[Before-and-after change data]
━━━━━━━━

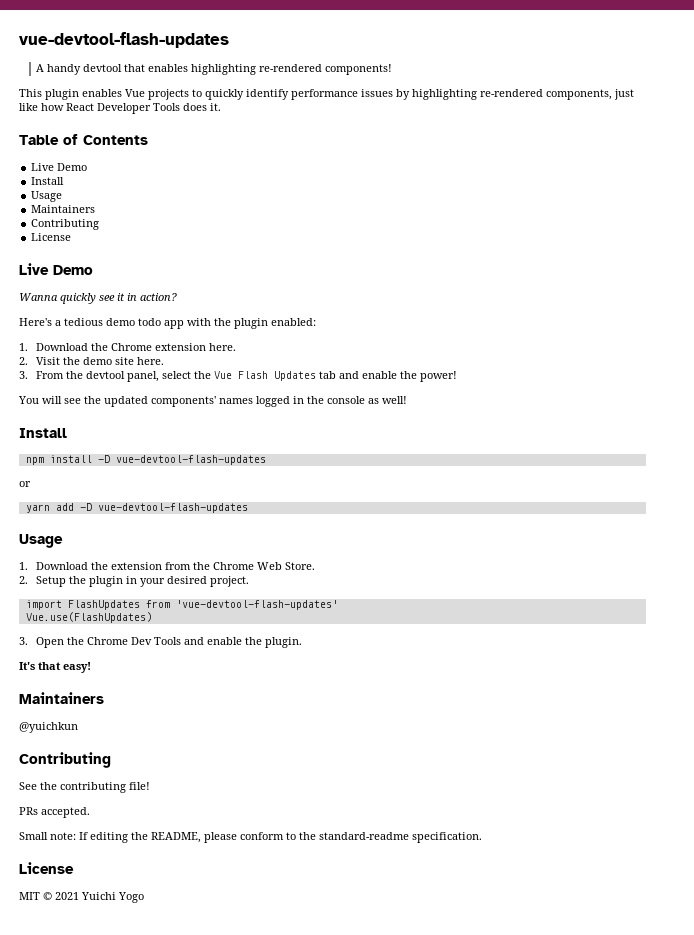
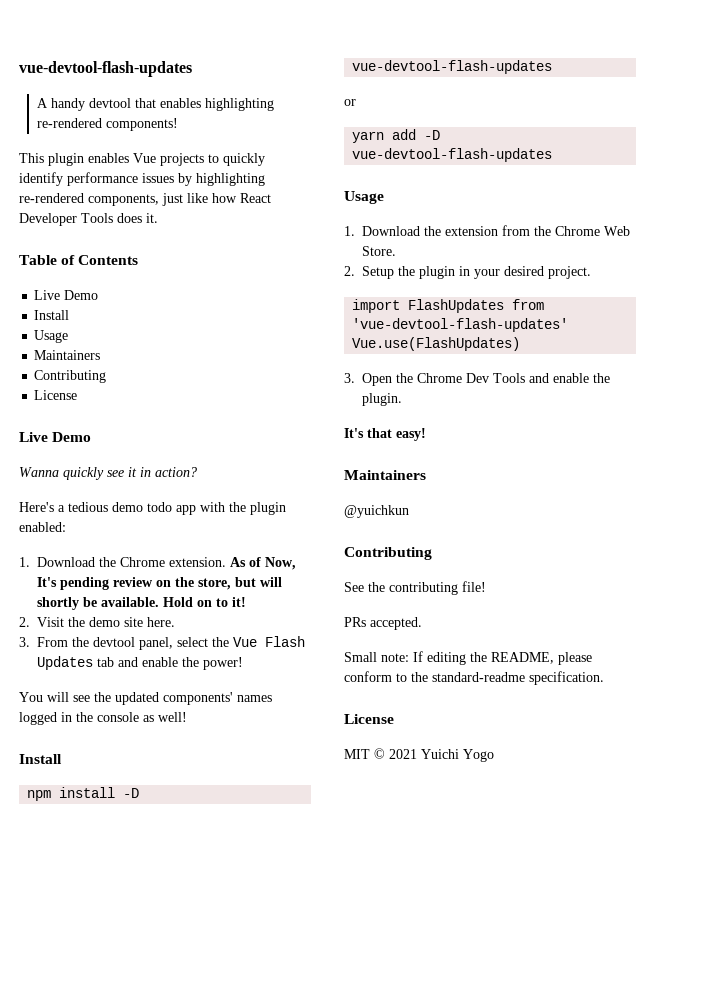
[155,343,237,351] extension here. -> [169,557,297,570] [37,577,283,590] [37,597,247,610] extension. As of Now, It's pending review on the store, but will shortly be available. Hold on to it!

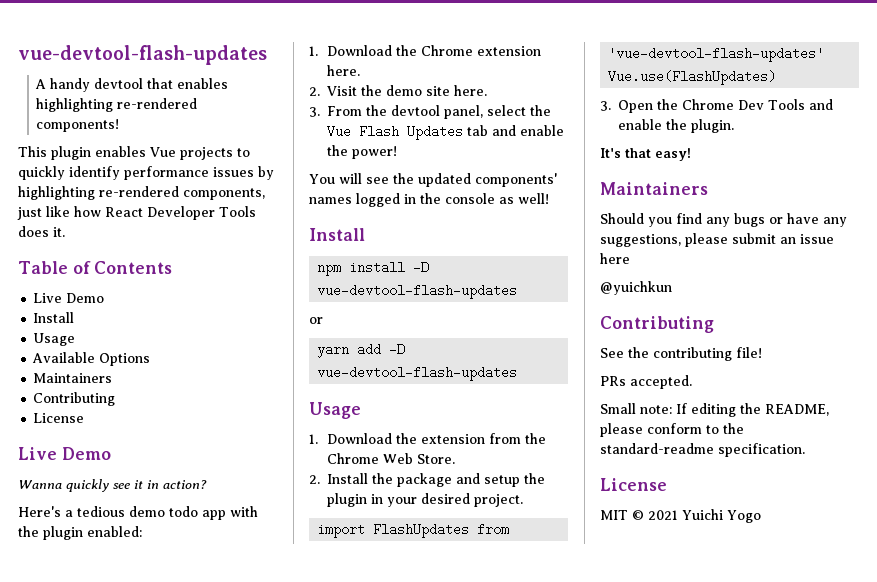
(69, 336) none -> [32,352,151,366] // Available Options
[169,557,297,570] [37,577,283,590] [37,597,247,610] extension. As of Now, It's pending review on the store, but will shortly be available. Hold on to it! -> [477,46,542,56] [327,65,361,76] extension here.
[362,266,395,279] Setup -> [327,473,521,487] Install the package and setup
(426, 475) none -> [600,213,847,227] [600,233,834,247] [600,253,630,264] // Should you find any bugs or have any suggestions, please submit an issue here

━━━━━━━━

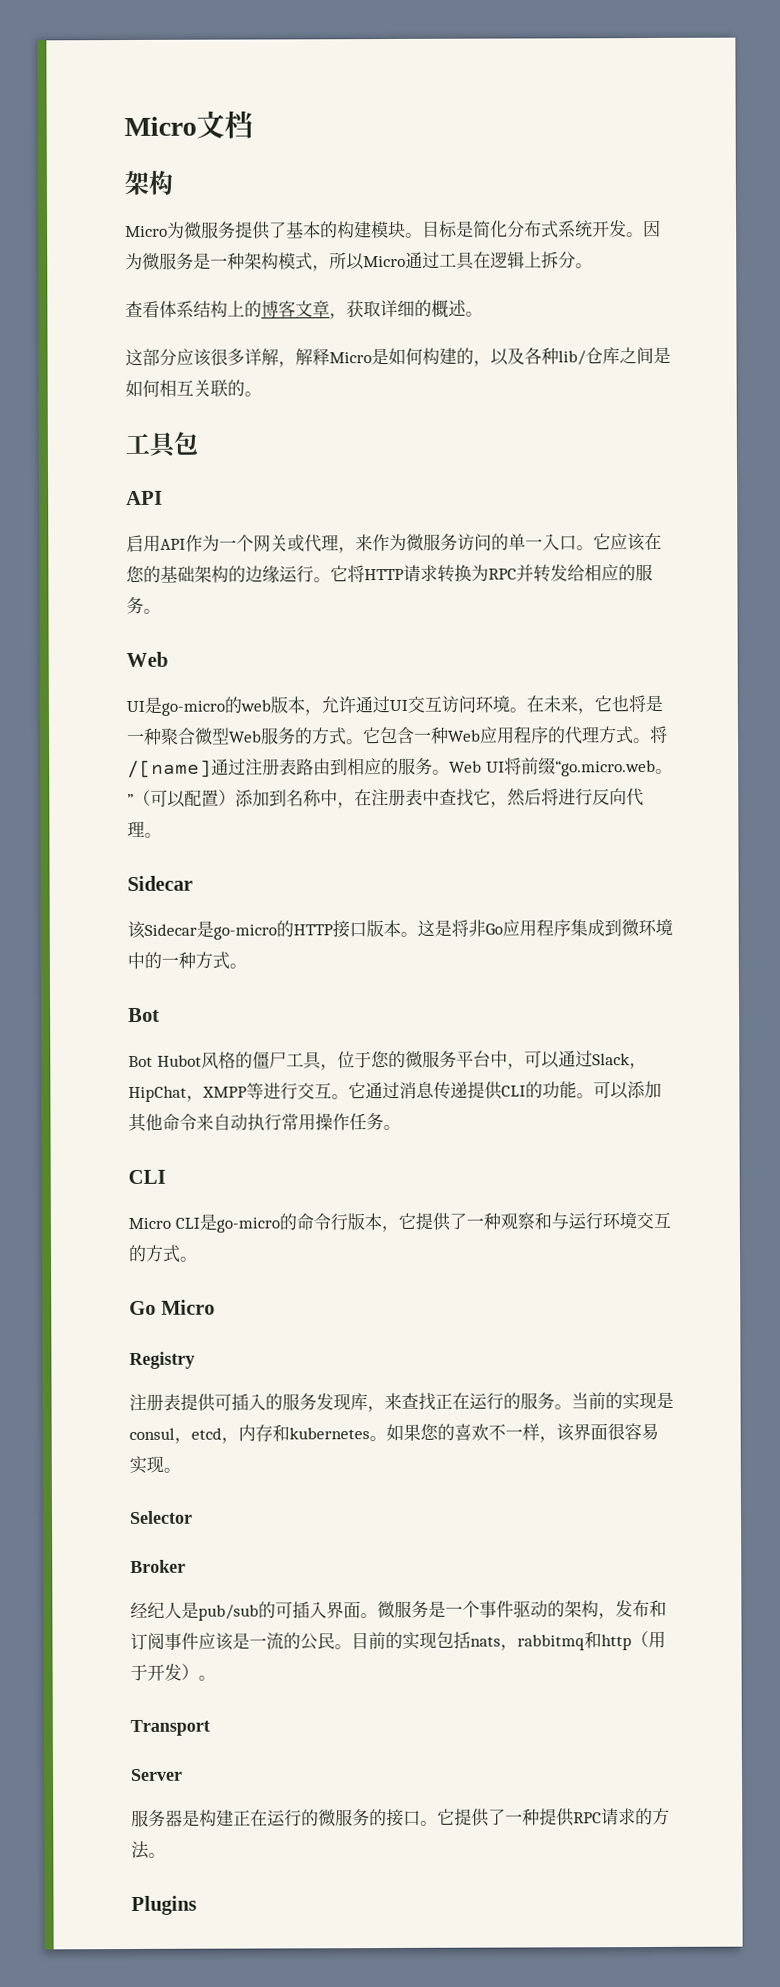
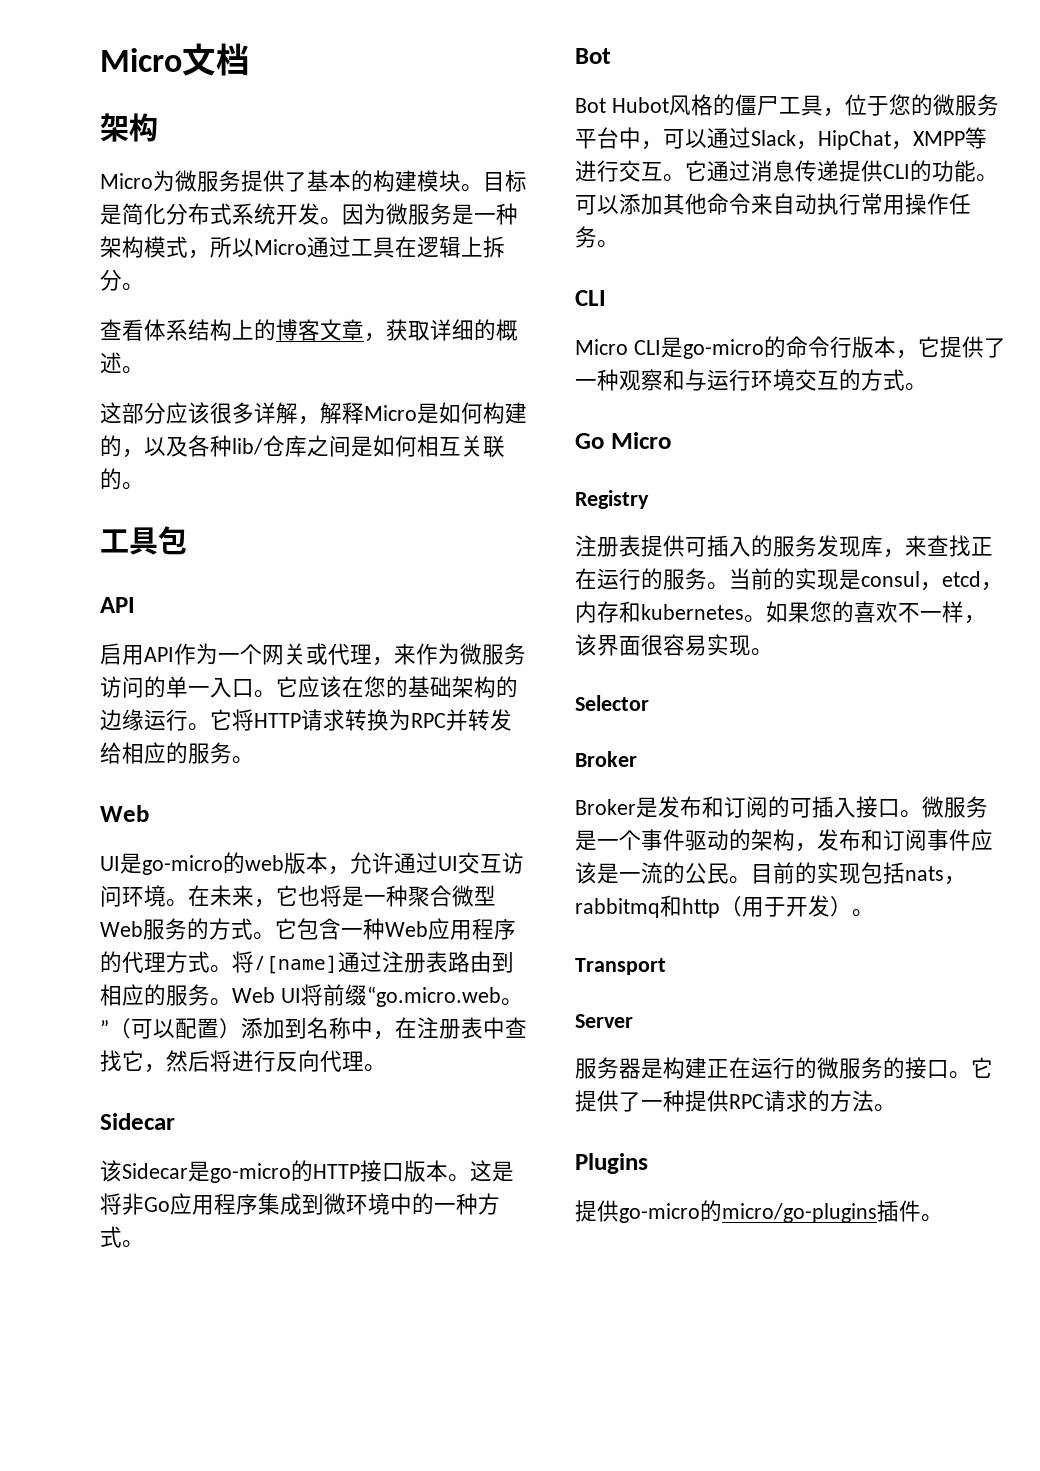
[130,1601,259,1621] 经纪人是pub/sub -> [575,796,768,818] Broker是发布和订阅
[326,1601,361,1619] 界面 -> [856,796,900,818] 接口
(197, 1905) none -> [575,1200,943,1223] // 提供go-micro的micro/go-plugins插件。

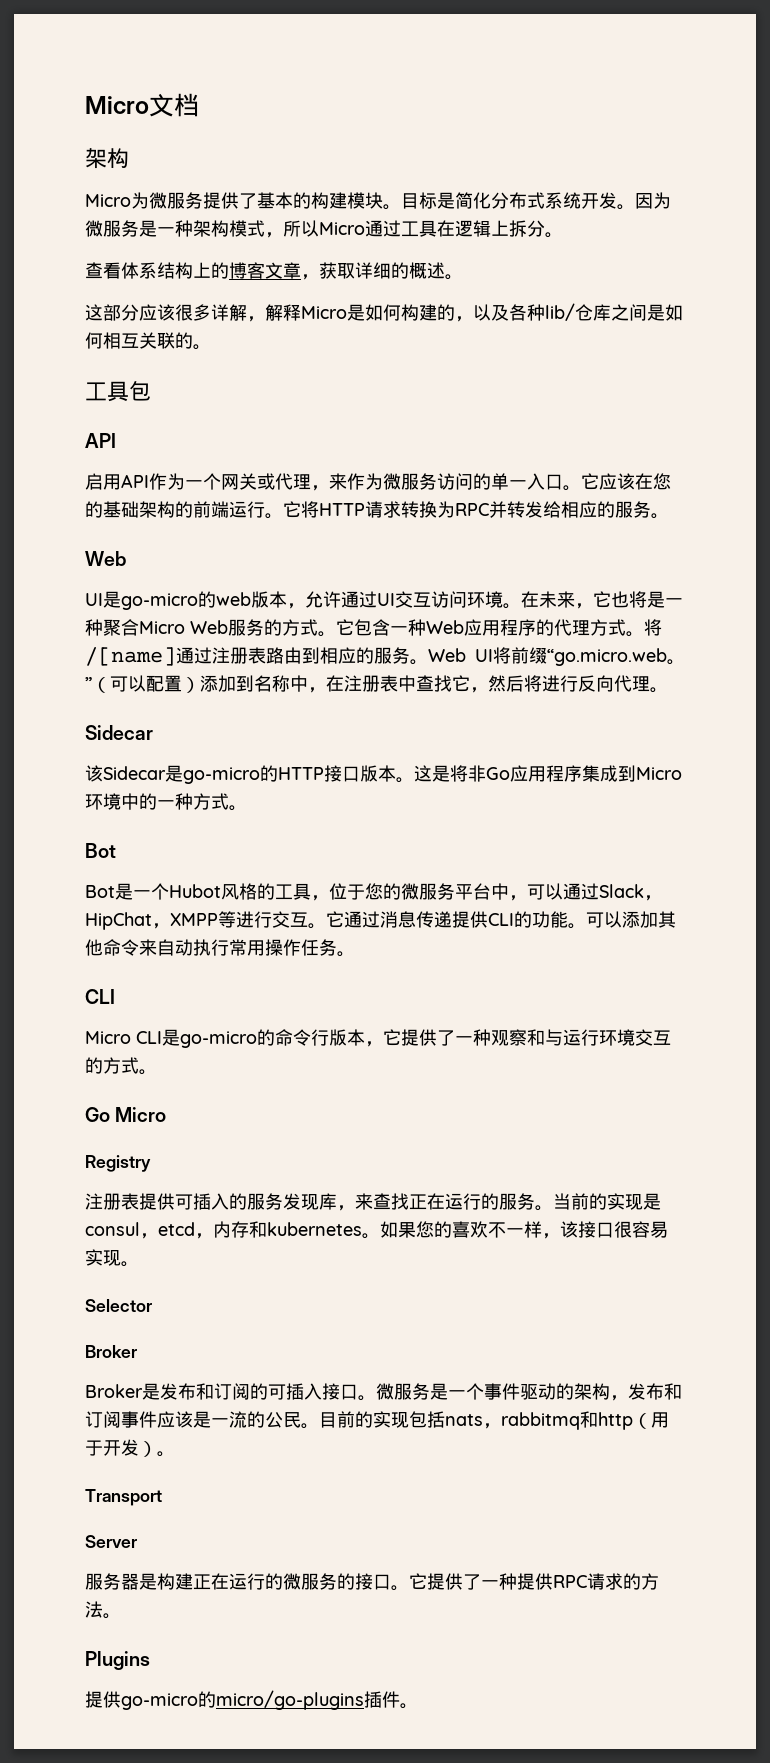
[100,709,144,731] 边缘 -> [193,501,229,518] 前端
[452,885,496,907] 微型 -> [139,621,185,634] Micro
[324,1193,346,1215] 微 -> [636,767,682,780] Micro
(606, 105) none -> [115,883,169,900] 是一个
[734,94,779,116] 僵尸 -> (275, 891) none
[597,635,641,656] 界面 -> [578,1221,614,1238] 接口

━━━━━━━━

Work item: In the records above, find each line that holds the word "none"; copy all such lines.

Answer to the problem:
(69, 336) none -> [32,352,151,366] // Available Options
(426, 475) none -> [600,213,847,227] [600,233,834,247] [600,253,630,264] // Should you find any bugs or have any suggestions, please submit an issue here
(197, 1905) none -> [575,1200,943,1223] // 提供go-micro的micro/go-plugins插件。
(606, 105) none -> [115,883,169,900] 是一个
[734,94,779,116] 僵尸 -> (275, 891) none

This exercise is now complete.